Using Satellite Based Microwave Observations to Characterize Land Surface Hydrology

by Yi Liu




Institution: University of New South Wales
Department: Civil & Environmental Engineering
Year: 2012
Keywords: soil moisture; satellite; microwave; vegetation optical depth
Record ID: 1072307
Full text PDF: http://handle.unsw.edu.au/1959.4/51538


Abstract

In previous studies, satellite based microwave instruments have been shown to provide useful retrievals of soil and vegetation moisture response at the global scale. Using a series of satellite based microwave sensors, passive microwave soil and vegetation moisture products from the VU Amsterdam-NASA (VUA-NASA) and the Vienna University of Technology (TU-Wien) active microwave soil moisture product have been derived.
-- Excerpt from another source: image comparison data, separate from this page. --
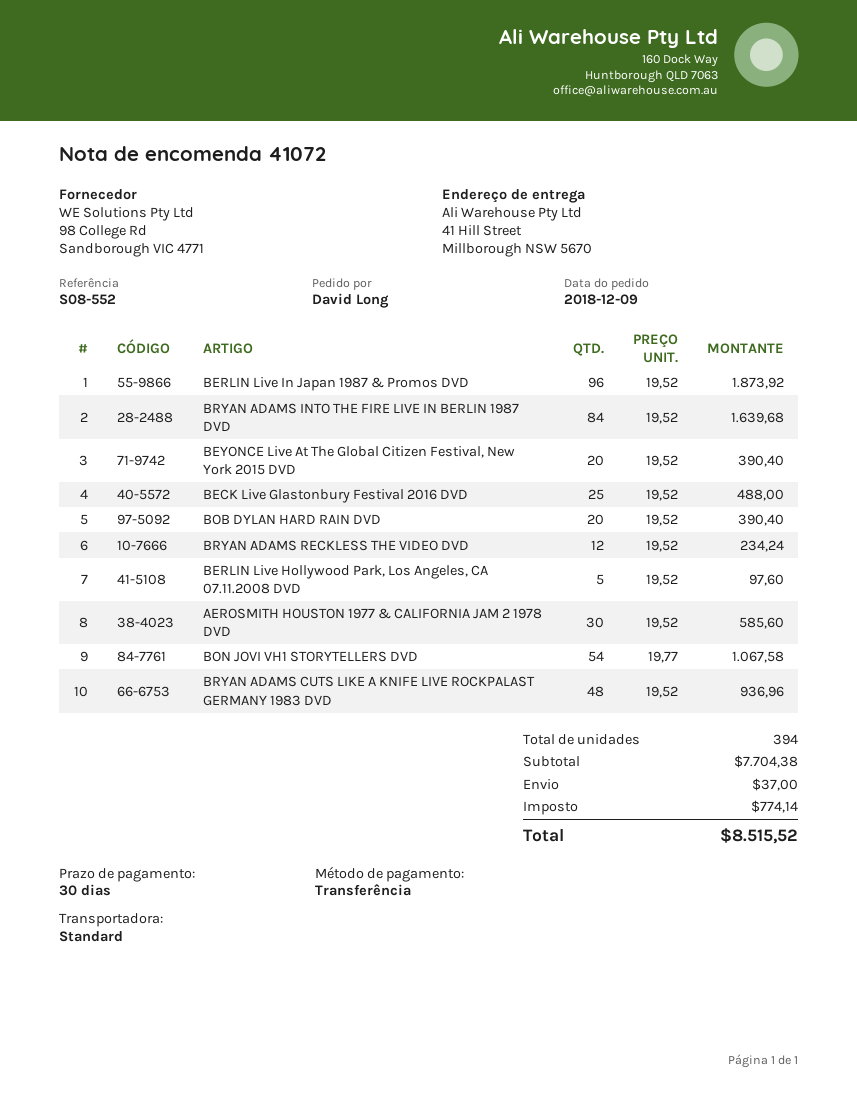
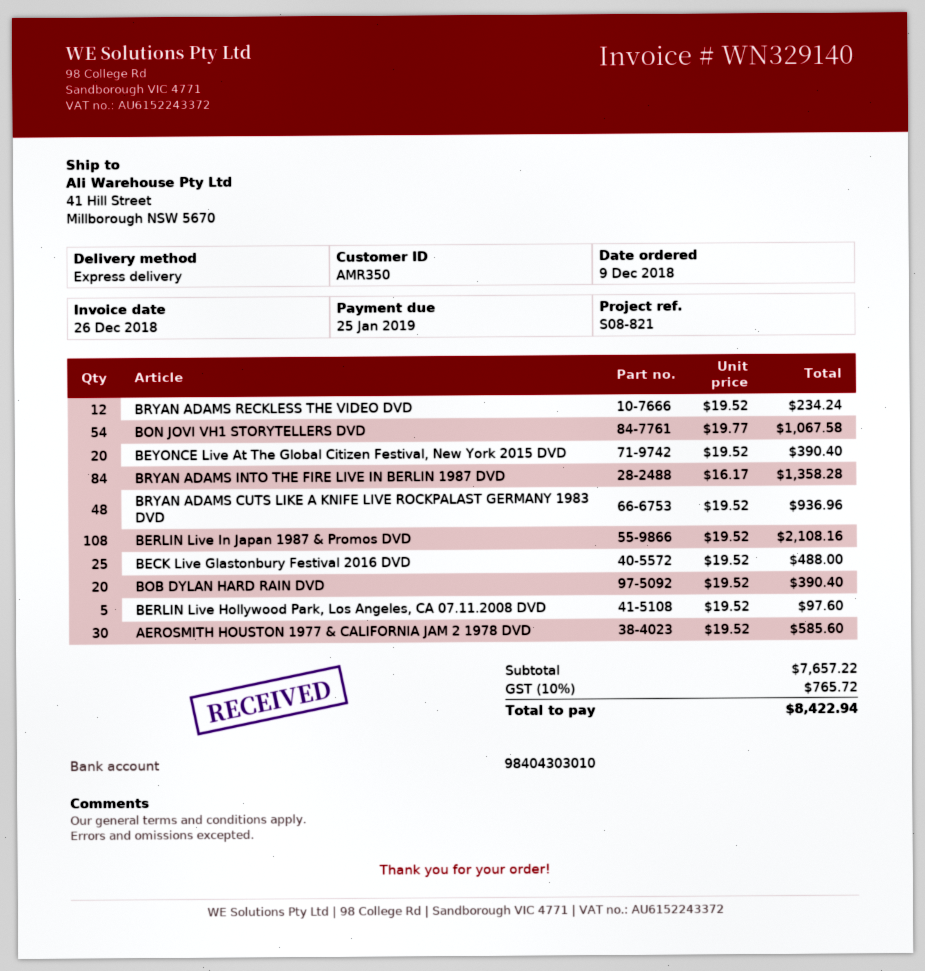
reference: S08-552 -> S08-821
shipping method: standard -> express
BERLIN Live In Japan 1987 & Promos DVD: 96 x 19.52 = 1873.92 -> 108 x 19.52 = 2108.16
BRYAN ADAMS INTO THE FIRE LIVE IN BERLIN 1987 DVD: 84 x 19.52 = 1639.68 -> 84 x 16.17 = 1358.28
subtotal: 7704.38 -> 7657.22
shipping: 37.00 -> none
tax: 774.14 -> 765.72
total: 8515.52 -> 8422.94

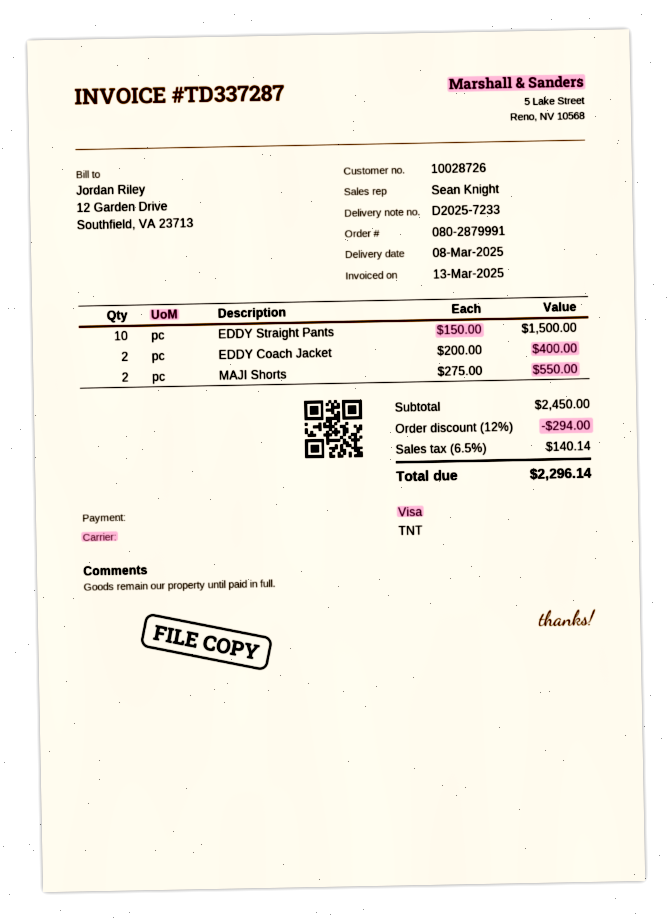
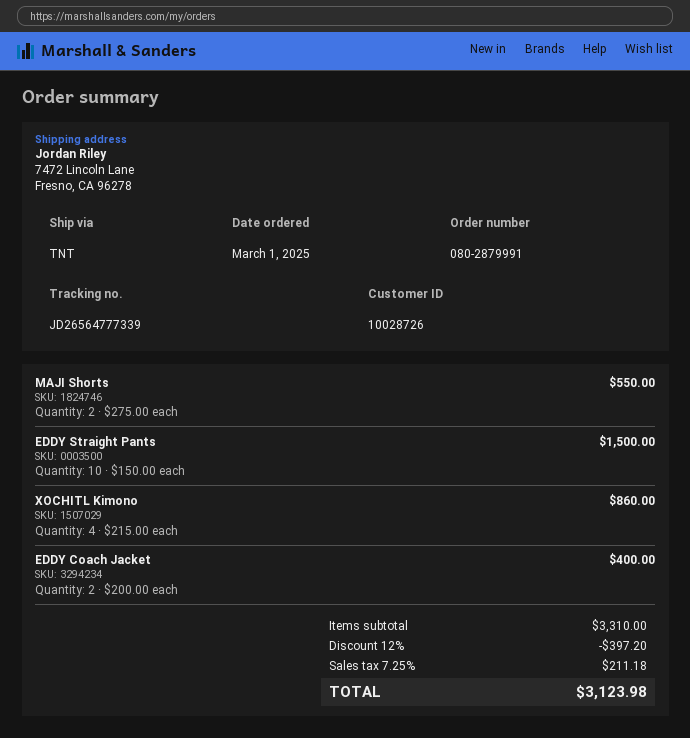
XOCHITL Kimono: none -> 4 x 215.00 = 860.00
subtotal: 2450.00 -> 3310.00
discount: 12% = 294.00 -> 12% = 397.20
tax: 6.5% = 140.14 -> 7.25% = 211.18
total: 2296.14 -> 3123.98

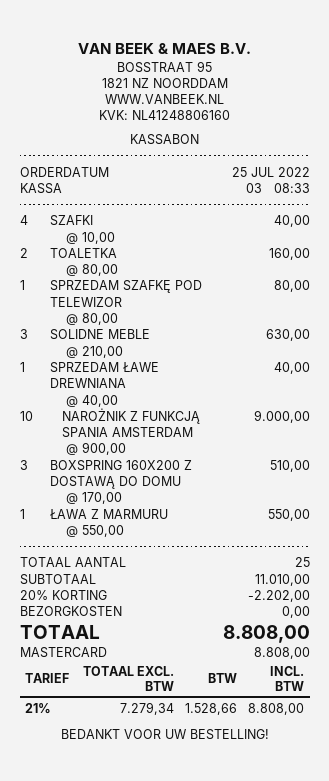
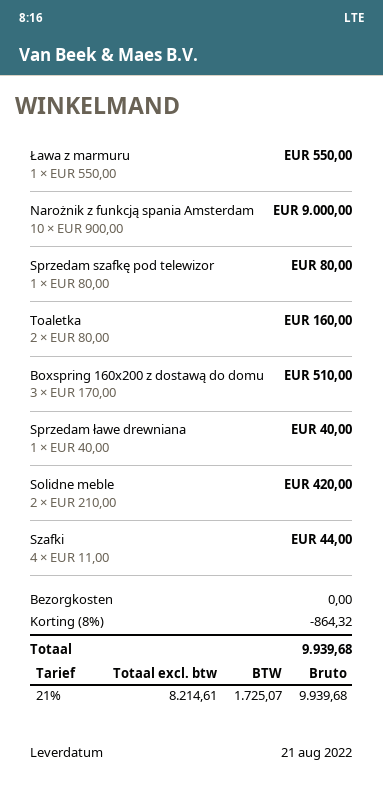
SZAFKI: 4 x 10.00 = 40.00 -> 4 x 11.00 = 44.00
SOLIDNE MEBLE: 3 x 210.00 = 630.00 -> 2 x 210.00 = 420.00
discount: 20% = 2202.00 -> 8% = 864.32
net: 7279.34 -> 8214.61
tax: 21% = 1528.66 -> 21% = 1725.07
total: 8808.00 -> 9939.68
From this three decades record of land surface response, the opportunity to generate an enhanced long term soil and vegetation moisture products by combining retrievals from different satellites has been explored in this study. Several issues needed to be resolved in accomplishing this objective. 1. No single satellite covers the entire period. As such, differences in sensor and algorithm specifications result in different absolute values of soil and vegetation moisture, preventing direct merging of them from these different sensors. 2. The currently available VUA-NASA passive and TU-Wien active microwave soil moisture products are conceptually different, in that they produce volumetric soil moisture and degree of saturation, respectively. 3. Their accuracy differs, making the selection of the optimum retrieval a nontrivial task. A methodology is proposed to address these issues and generate long term blended soil moisture and vegetation products, through the use of 1) a cumulative distribution function (CDF) matching approach, 2) a land surface model simulated soil moisture product, and 3) globally distributed in situ soil moisture measurements. The two blended products resulting from this analysis were evaluated using independent data sources, including regional to global precipitation and temperature products, the Advanced Very High Resolution Radiometer Normalized Difference Vegetation Index (AVHRR NDVI), correlations with various ocean circulation indices, agricultural production of major crops, and satellite-based wild fire and deforestation products. These blended products are expected to provide additional valuable data with which to characterize long term dynamics of soil moisture and vegetation at global scales, providing an increased capacity for ongoing assessment and trend detection in land surface hydrology.